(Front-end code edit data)
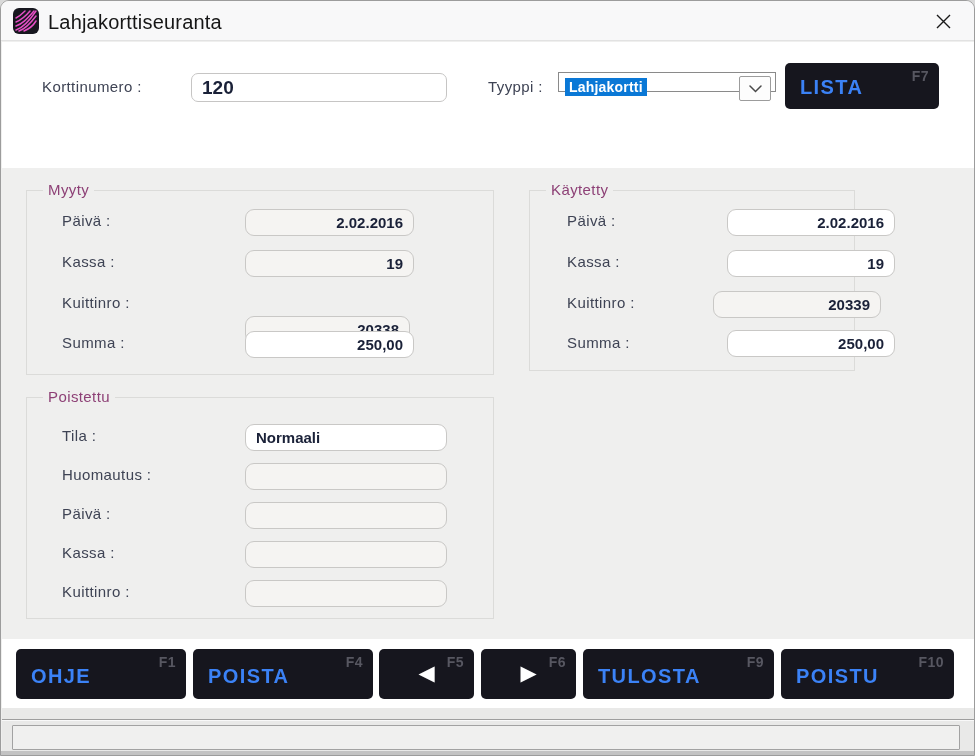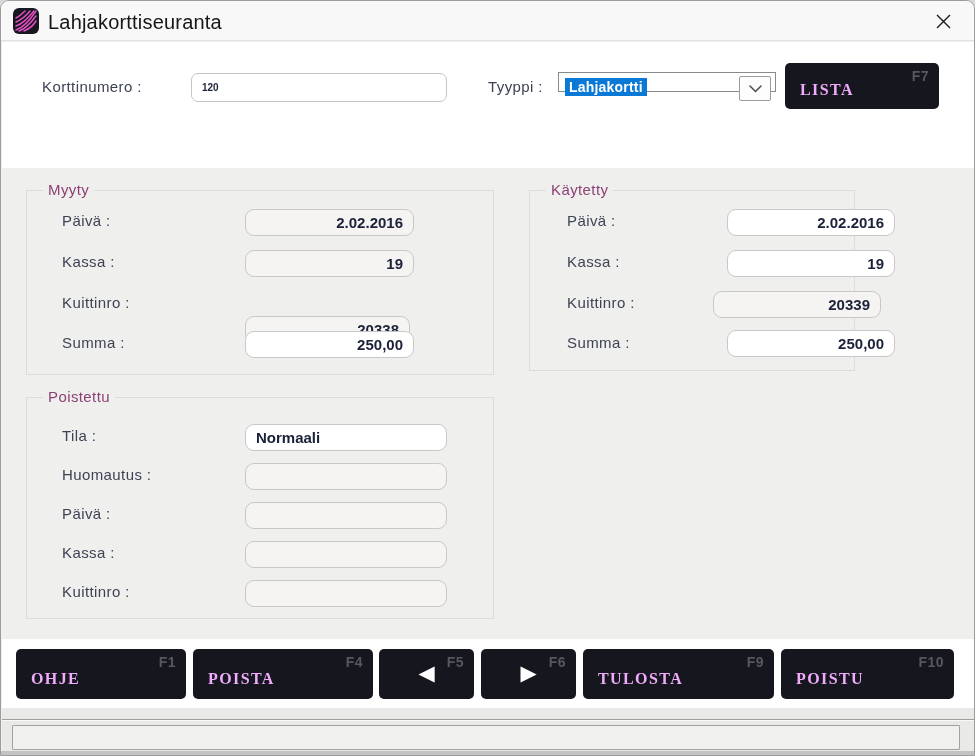--- a/index.html
+++ b/index.html
@@ -15,43 +15,43 @@
     display:flex; align-items:center;
   }
   .app-icon { position:absolute; left:12px; top:7px; width:26px; height:26px; }
   .title-text { position:absolute; left:47px; top:10px; font-size:20px; color:#161616; letter-spacing:0.2px; }
   .close-btn { position:absolute; right:14px; top:7px; width:34px; height:26px; display:flex; align-items:center; justify-content:center; cursor:default; }
   
   .header-panel { position:absolute; left:1px; top:41px; width:973px; height:126px; background:#ffffff; }
   .lbl { position:absolute; font-size:15px; color:#3e4354; letter-spacing:0.4px; font-weight:500; white-space:nowrap; }
   .txt-input {
     position:absolute; border:1px solid #c6c5c4; border-radius:7px; background:#fff;
-    font-family:"Liberation Sans", sans-serif; font-weight:bold; font-size:10px; color:#1a2138;
+    font-family:"Liberation Sans", sans-serif; font-weight:bold; font-size:19px; color:#1a2138;
     padding:0 10px; outline:none;
   }
   .combo {
     position:absolute; left:556px; top:30px; width:218px; height:20px;
     border:1px solid #8a8a8a; background:#fff;
   }
   .combo-value {
     position:absolute; left:6px; top:5px; padding:1px 4px;
     background:#0a78d6; color:#fff; font-size:14px; font-weight:bold; letter-spacing:0.2px;
   }
   .combo-arrow {
     position:absolute; right:4px; top:3px; width:32px; height:25px;
     border:1px solid #9c9c9c; border-radius:2px; background:#fdfdfd;
     display:flex; align-items:center; justify-content:center;
   }
   
   .blk-btn {
     position:absolute; background:#16161e; border:none; border-radius:5px; cursor:pointer;
   }
   .blk-btn .btn-label {
-    position:absolute; left:15px; bottom:11px; color:#f0abfc;
-    font-size:16px; font-weight:bold; letter-spacing:1.4px;font-family:Liberation Serif, serif;
+    position:absolute; left:15px; bottom:11px; color:#3b82f6;
+    font-size:20px; font-weight:bold; letter-spacing:1.4px;
   }
   .blk-btn .btn-fkey {
     position:absolute; right:10px; top:5px; color:#575761;
     font-size:14px; font-weight:bold; letter-spacing:0.5px;
   }
   .blk-btn .btn-glyph {
     position:absolute; left:0; right:0; top:12px; text-align:center;
     color:#ffffff; font-size:21px;
   }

What to do:
Isolate the lines above that contain the word "serif" and copy them.

Expected answer:
-    font-family:"Liberation Sans", sans-serif; font-weight:bold; font-size:10px; color:#1a2138;
+    font-family:"Liberation Sans", sans-serif; font-weight:bold; font-size:19px; color:#1a2138;
-    font-size:16px; font-weight:bold; letter-spacing:1.4px;font-family:Liberation Serif, serif;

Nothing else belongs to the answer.